Low Phosphorus Due to Internal Cellular Shifts
In some cases, the total amount of phosphate in the body may be normal, but the serum level drops because the mineral rapidly shifts from the bloodstream (extracellular space) into the cells (intracellular space). This internal redistribution often occurs during periods of sudden, high metabolic demand.
A prime example is refeeding syndrome, which can occur when severely malnourished individuals begin receiving nutrition again. The sudden influx of glucose stimulates a massive release of insulin, which is an anabolic hormone. Insulin drives glucose and phosphate into the cells to support glycolysis and the synthesis of new tissues, consuming large amounts of phosphate to produce ATP. This rapid movement depletes the serum phosphate concentration, leading to acute hypophosphatemia.
A similar physiological shift happens during the treatment of diabetic ketoacidosis (DKA). When insulin is administered to treat DKA, it quickly reverses this process, pushing phosphate back into the cells and causing a precipitous drop in the serum level. Another mechanism is respiratory alkalosis, caused by hyperventilation, which increases the blood’s pH. The resulting alkaline environment stimulates glycolysis, driving the mineral into the intracellular compartment.
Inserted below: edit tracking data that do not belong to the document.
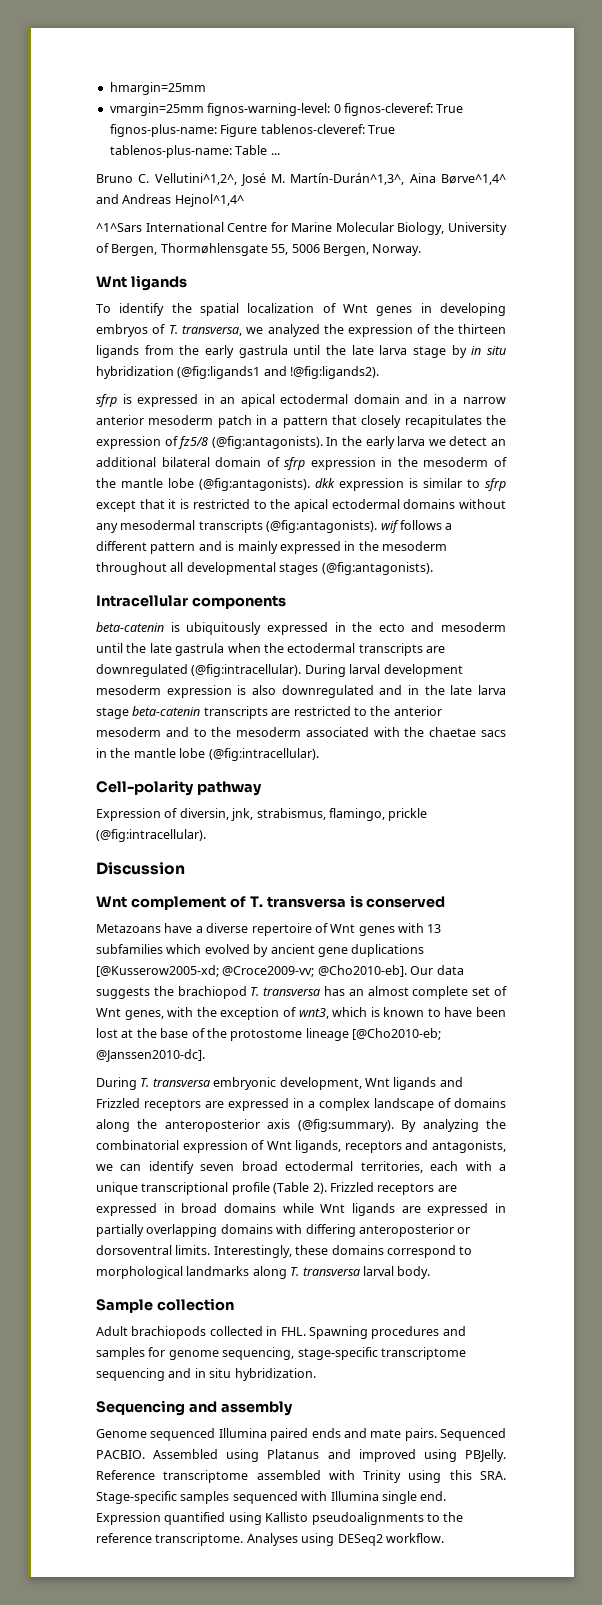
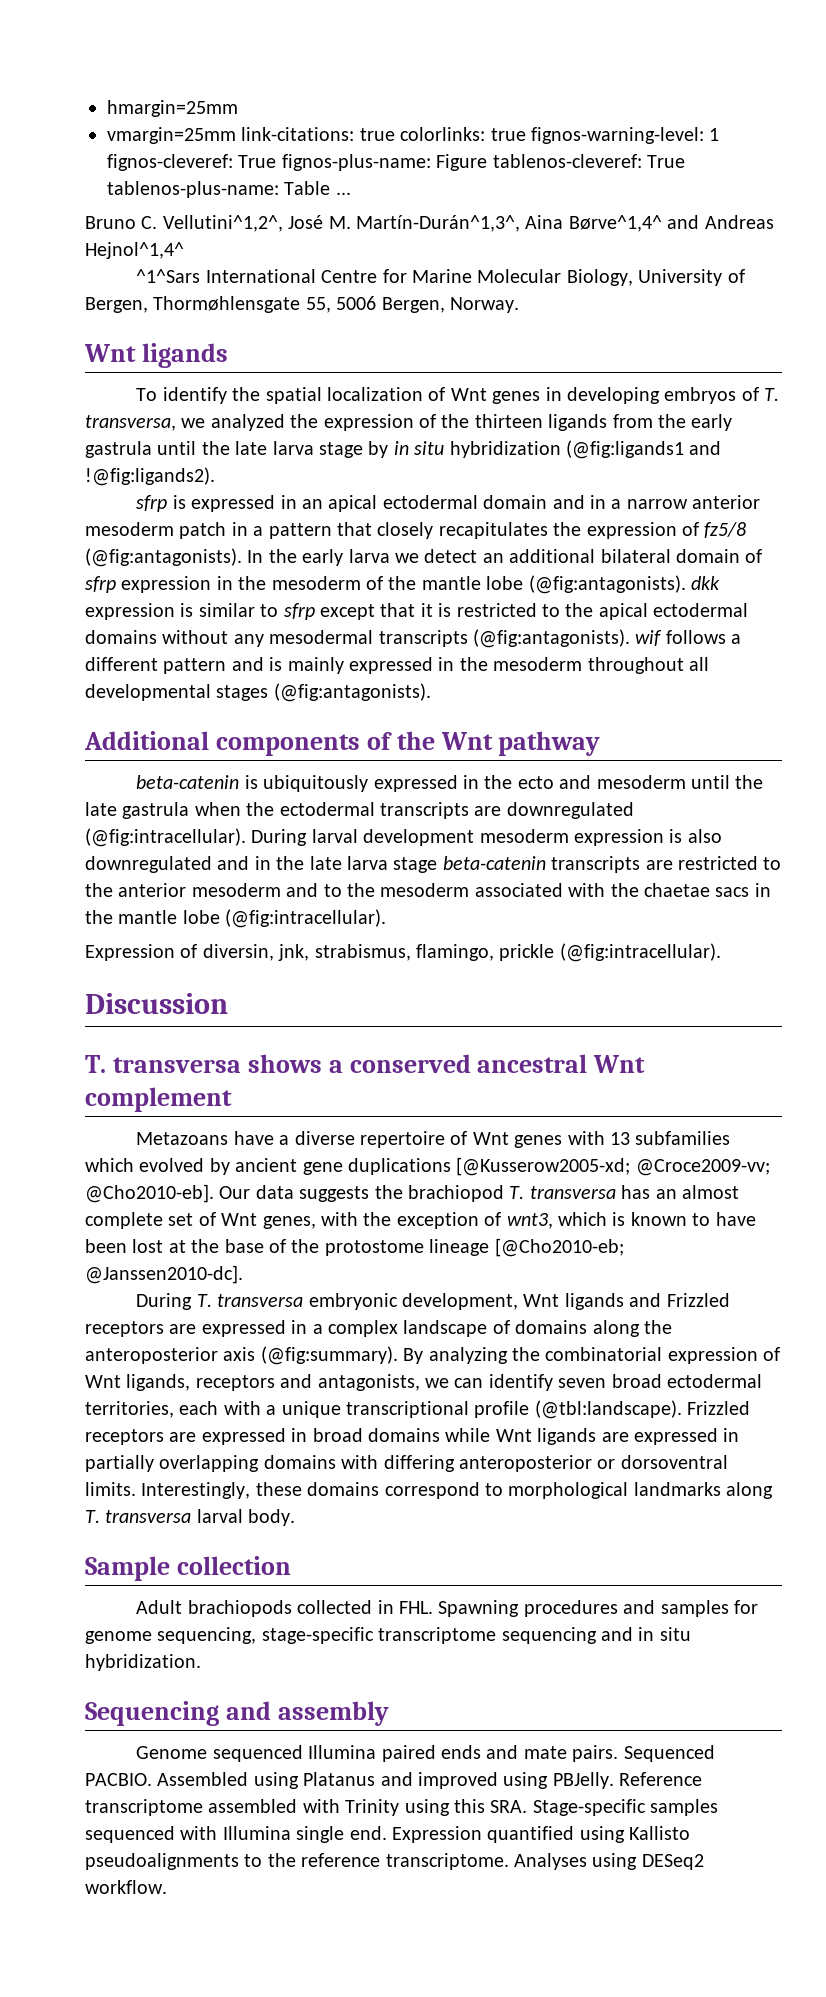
[207,103,341,116] fignos-warning-level: 0 -> [241,127,720,144] link-citations: true colorlinks: true fignos-warning-level: 1
[96,595,188,607] Intracellular -> [84,731,209,750] Additional
(286, 602) none -> [366,731,601,756] of the Wnt pathway
[96,780,262,796] // Cell-polarity pathway -> (387, 918) none
[96,895,446,910] Wnt complement of T. transversa is conserved -> [85,1054,646,1073] [85,1087,232,1112] T. transversa shows a conserved ancestral Wnt complement
[273,1182,327,1194] (Table 2). -> [534,1400,682,1419] (@tbl:landscape).

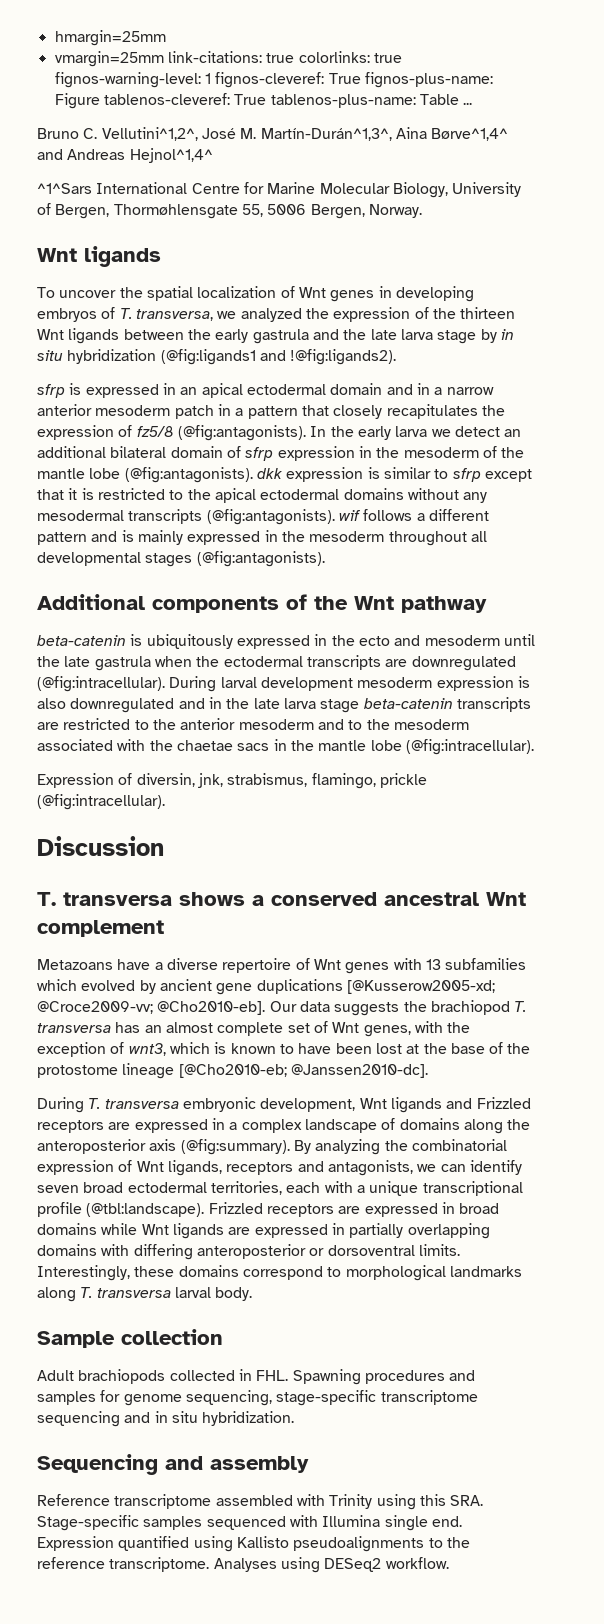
[162,387,227,404] identify -> [59,290,117,298] uncover
[548,414,653,431] ligands from -> [37,328,184,344] Wnt ligands between
[157,441,197,455] until -> [312,329,339,340] and
[136,1745,715,1762] [85,1772,614,1789] Genome sequenced Illumina paired ends and mate pairs. Sequenced PACBIO. Assembled using Platanus and improved using PBJelly. -> (309, 1464) none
Common Medications and Substances That Affect Phosphorus Levels
Several pharmaceutical agents can directly interfere with phosphate homeostasis, acting as a contributing cause of low serum levels.
Medications Causing Reduced Absorption
Phosphate binders, such as aluminum- or calcium-containing antacids, are commonly used to reduce high phosphate levels in patients with kidney disease. These agents prevent the absorption of dietary phosphate in the digestive tract. While effective, excessive or unmonitored doses can inadvertently lead to hypophosphatemia.
Medications Causing Increased Excretion
Certain diuretics, including loop diuretics like furosemide and carbonic anhydrase inhibitors like acetazolamide, increase the excretion of various electrolytes by the kidneys. These medications increase the amount of phosphate lost in the urine, contributing to renal phosphate wasting. Chemotherapeutic agents, such as ifosfamide and cisplatin, are known to be nephrotoxic and can cause damage to the kidney tubules. This damage can result in an acquired Fanconi syndrome, leading to excessive urinary phosphate loss.
Medications Causing Cellular Shifts
Finally, the administration of bicarbonate infusions can quickly correct metabolic acidosis, which then allows phosphate to shift rapidly back into the cells, similar to the mechanism seen in DKA treatment.